Orson Welles’ tense post-war thriller, The Stranger (1946), is not as famous as
his most iconic films, but as an example of Wellesian noir it stands up very
well against The Lady from Shanghai
(1947) and Touch of Evil (1958), and
it shares with both of them a delirious sense of the workings of fate. Filled
with symbolic flourishes and characteristically dizzying camera work, The Stranger offers plenty of
nail-biting excitement in the cat and mouse game being played by the two male
leads, but it also provides an unusual perspective on the conventional noir
good girl in its heroine, a woman who turns out to be less of a doormat than
her husband believes.
Welles stars as Charles Rankin, a teacher hiding his
past as a Nazi mastermind in a sleepy Connecticut town. To complete his
disguise, Rankin weds the unsuspecting Mary (Loretta Young), the daughter of a
prominent judge. Rankin’s secrets threaten to come to light when Wilson (Edward
G. Robinson), a war crimes investigator, tracks him down. With his own life on
the line, nobody is safe from Rankin’s desperate schemes, not even his
surprisingly loyal wife.
Welles plays Rankin as a male femme fatale, a devious seducer with a tightly wound, even
obsessive nature. The nervous, wild intensity of his gaze lets us know that he’s
a psychopath long before the revelation of his concentration camp atrocities.
Robinson is his polar opposite, calm and collected even in the most dangerous
encounters. His character, Wilson, strongly resembles Barton Keyes in Double Indemnity (1944), in which
Robinson also broke out of his gangster stereotype. The two men function as the
living doubles of the devil and angel who pursue one another atop the town’s
great clock; Rankin is a force of chaos and death, while Wilson comes
brandishing the sword of justice. The ending might be heavy-handed where that
symbolism is concerned, but it’s still very exciting to watch.

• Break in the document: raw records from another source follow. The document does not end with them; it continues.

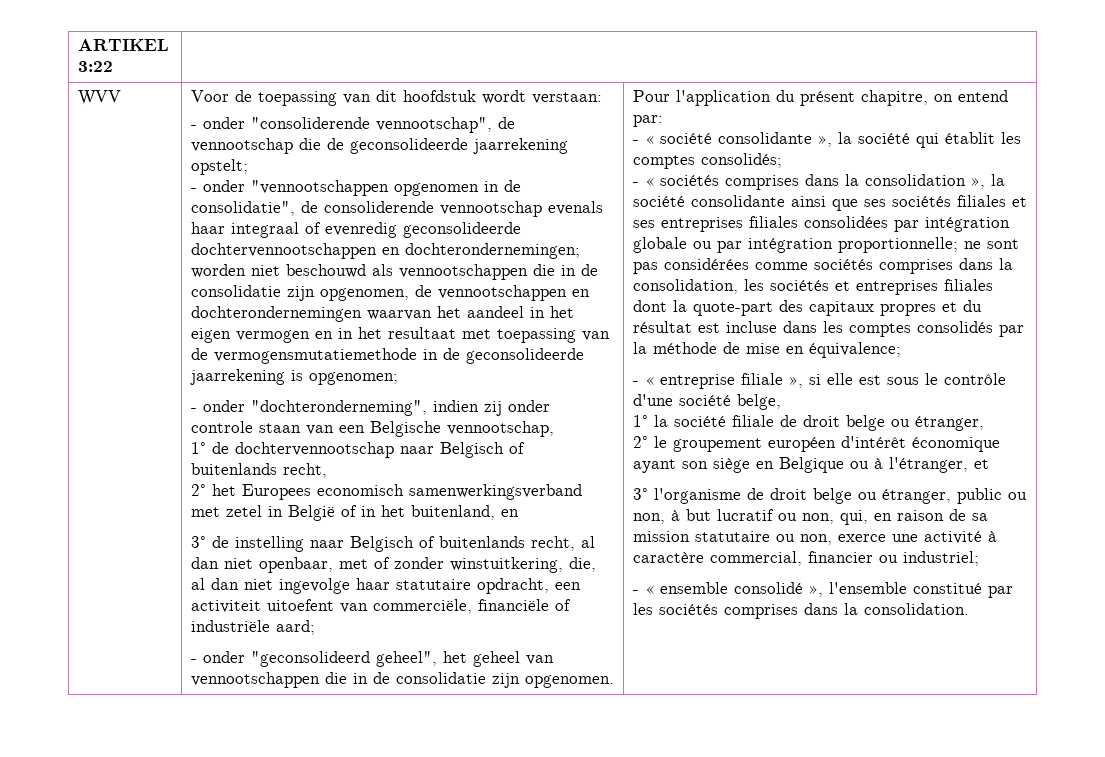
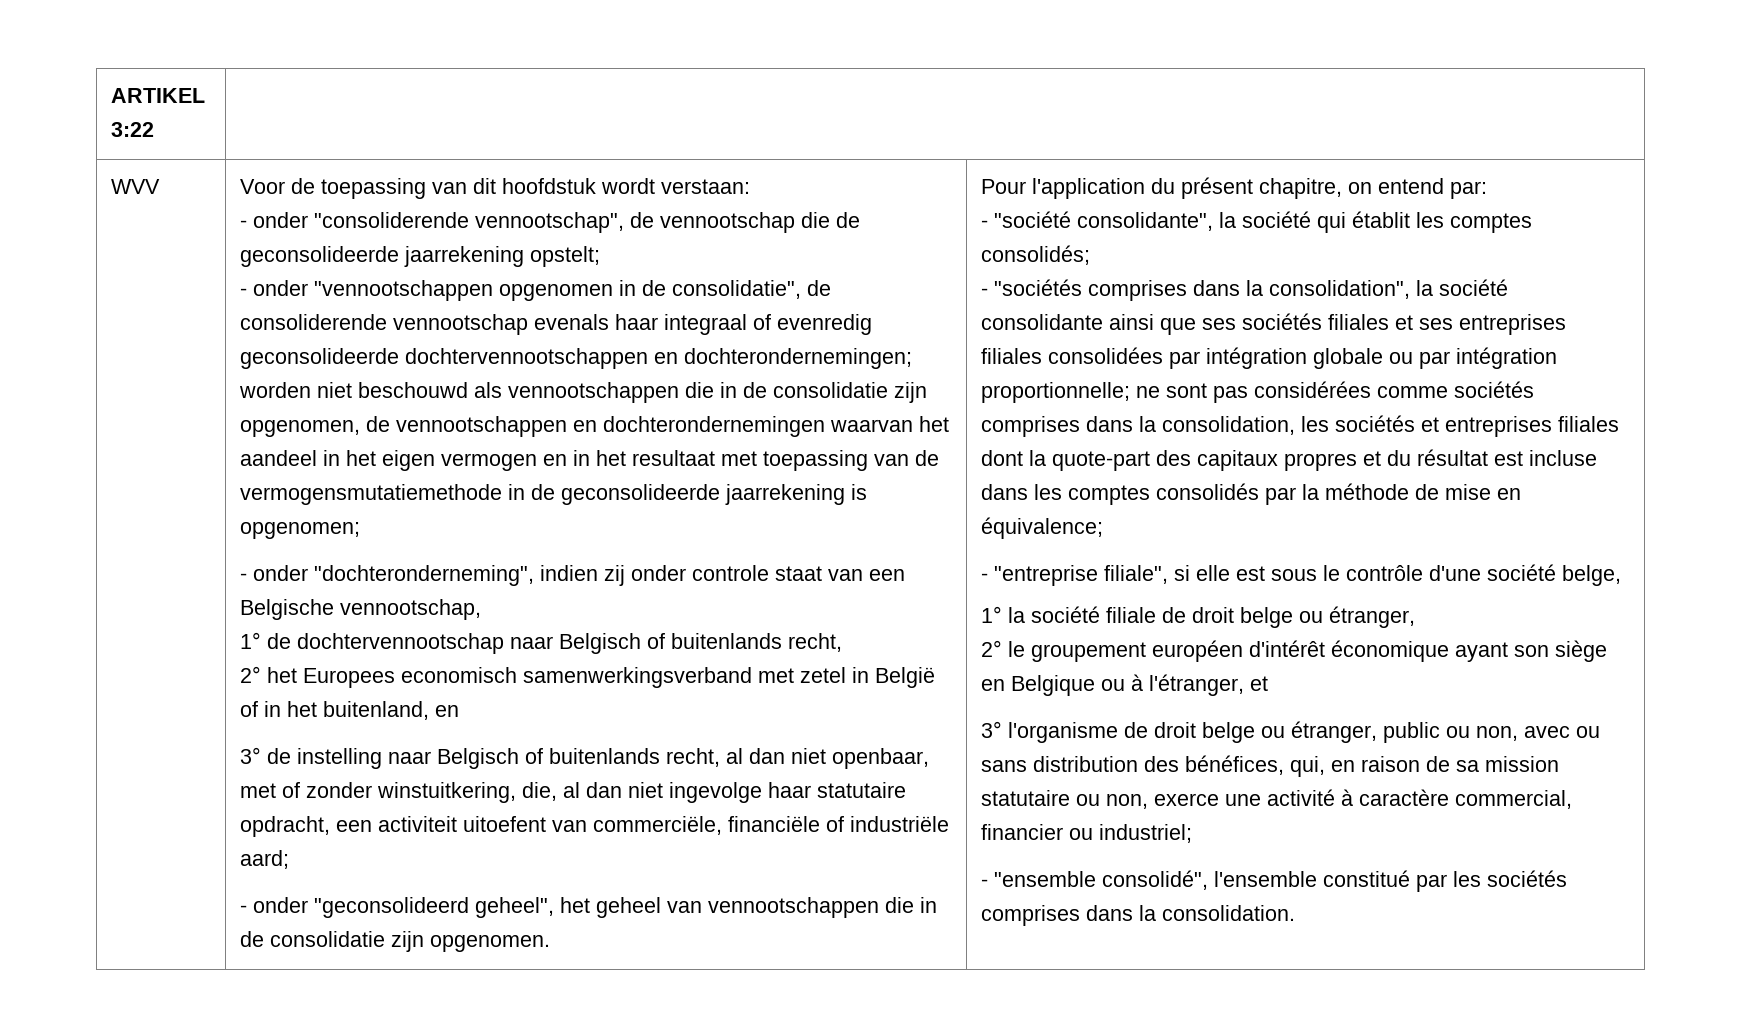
- - onder "dochteronderneming", indien zij onder controle staan van een Belgische vennootschap,
+ - onder "dochteronderneming", indien zij onder controle staat van een Belgische vennootschap,
- - « société consolidante », la société qui établit les comptes consolidés;
+ - "société consolidante", la société qui établit les comptes consolidés;
- - « sociétés comprises dans la consolidation », la société consolidante ainsi que ses sociétés filiales et ses entreprises filiales consolidées par intégration globale ou par intégration proportionnelle; ne sont pas considérées comme sociétés comprises dans la consolidation, les sociétés et entreprises filiales dont la quote-part des capitaux propres et du résultat est incluse dans les comptes consolidés par la méthode de mise en équivalence;
+ - "sociétés comprises dans la consolidation", la société consolidante ainsi que ses sociétés filiales et ses entreprises filiales consolidées par intégration globale ou par intégration proportionnelle; ne sont pas considérées comme sociétés comprises dans la consolidation, les sociétés et entreprises filiales dont la quote-part des capitaux propres et du résultat est incluse dans les comptes consolidés par la méthode de mise en équivalence;
- - « entreprise filiale », si elle est sous le contrôle d'une société belge,
+ - "entreprise filiale", si elle est sous le contrôle d'une société belge,
- 3° l'organisme de droit belge ou étranger, public ou non, à but lucratif ou non, qui, en raison de sa mission statutaire ou non, exerce une activité à caractère commercial, financier ou industriel;
+ 3° l'organisme de droit belge ou étranger, public ou non, avec ou sans distribution des bénéfices, qui, en raison de sa mission statutaire ou non, exerce une activité à caractère commercial, financier ou industriel;
- - « ensemble consolidé », l'ensemble constitué par les sociétés comprises dans la consolidation.
+ - "ensemble consolidé", l'ensemble constitué par les sociétés comprises dans la consolidation.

Loretta Young has a complex part to play as the
victim of Rankin’s deception. He dismisses her as a convenient prop for his
disguise, but he underestimates the power of her love for him and her outrage
at his inevitable betrayal. It isn’t his past as a Nazi mass murderer that
turns her against him, but his attempt to get rid of her as the only person
whose testimony can destroy him. Noir fans who tire of the good girl’s
incessant martyrdom will love the end of this film, where we find out that even
the nicest girl has her limits.
Give Richard Long some attention as Mary’s handsome
younger brother, Noah. You might recognize him as Ma and Pa Kettle’s
industrious eldest son in The Egg and I
(1947) and its sequels. Look for more of Welles the actor in Citizen Kane (1941), Jane Eyre (1943), and The Third Man (1949). Loretta Young’s
other films include The Farmer’s Daughter
(1947), The Bishop’s Wife (1947), and
Come to the Stable (1949). See
Robinson in more typical roles in Little Caesar (1931) and Key Largo (1948).